What are acceptable gains and losses when trying to gain your goals… And how can you determine them?

Well another new set has hit the shelves and we have a whole month to try and work out what cards will effect the existing archetypes and which ones might spawn news ones. I haven’t had much of a look yet but it did seem that there were some real corkers from the cards I saw at the pre-release. One of the cards I really like the look of is Fleetfoot Panther. It fits nicely into the deck that my teammate Tarik won the Bath Invitational in December with. Here’s the new deck:

PhatBeats Green/White

Creatures (25):
4x Birds of Paradise
4x Blastoderm
4x Fleetfoot Panther
3x Vine Trellis
4x Chimeric Idol
3x Noble Panther
2x Thornscape Apprentice
1x Kavu Chameleon

Other Spells (12):
3x Armageddon
4x Parallax Wave
4x Wax/Wane
1x Wrath of God

Land (23):
4x Brushland
3x Elfhame Palace
6x Plains
8x Forest
2x Dust Bowl

The deck relies on applying early pressure and sealing the victory with a timely Armageddon, Wrath, or Wave. The Trellises help against any deck with small beatdown creatures and can happily block Idols all day. The deck does need a sideboard tailored to your local metagame, but I’d suggest Aura Mutations, Blinding Angels, another Wrath and a fourth Armageddon might be a good place to start.
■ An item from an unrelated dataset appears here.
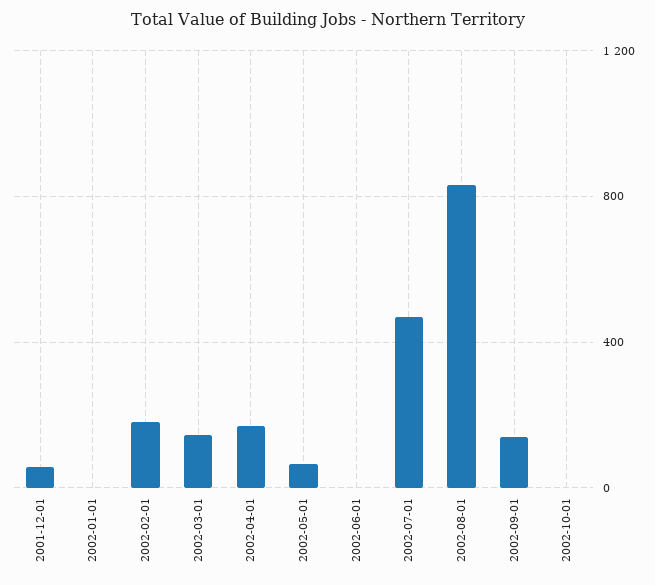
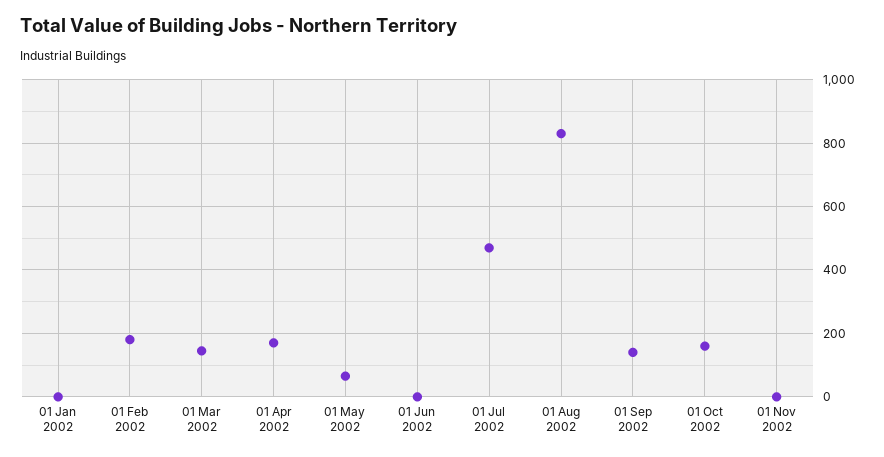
2001-12-01: 50 -> none
2002-10-01: 0 -> 160
01 Nov 2002: none -> 0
The addition of the Panther gives you another three-power creature (replacing River Boa), but also gives you a way to confound creature removal and control. The only thing I’d suggest is that maybe the Noble Panthers should come out for the Fleetfoots, not the Boas. I’ve also tweaked the land a little to add another white source of mana and a second Dust Bowl, as well as dropping a Charging Troll for a third maindecked Armageddon. I may play this when Planeshift becomes legal to try out the Fleetfoot Panthers.

We’re also considering Darigaaz’s Charm for Good Spells, but I’ll have to work on the black mana a little more and try to decide what to take out for it (probably Assault/Battery, as the Charm can do damage and can act as another creature by returning one from the graveyard).

Anyway, the title of this week’s article is Risk Assessment, so I’ll get on to that.

Risk assessment is the science of determining what is, and is not, an acceptable risk. In the military it could be used to determine the likelihood that a given operation will achieve its goal with acceptable losses. In the medical field it is generally used to describe the process whereby a doctor decides if a lifesaving operation will actually save the life or a patient or kill them in the process.

What is risk assessment in Magic?

Well, you can look at Magic in military terms. You have a set of troops and a strategy to achieve that goal. What are acceptable gains and losses when trying to gain that goal and how can you determine them? I’ll give you a quick example:

You are playing rebels and your opponent is playing blue/white control. If you play too slowly, your opponent will get enough creature control and counter spells to own the game and you’ll probably lose, so you need to apply pressure. But if you overcommit in an attempt to finish the game too quickly, you make yourself vulnerable to a Wrath of God or Rout with no way of replacing your troops – again, conceding a possible winning position to your foe.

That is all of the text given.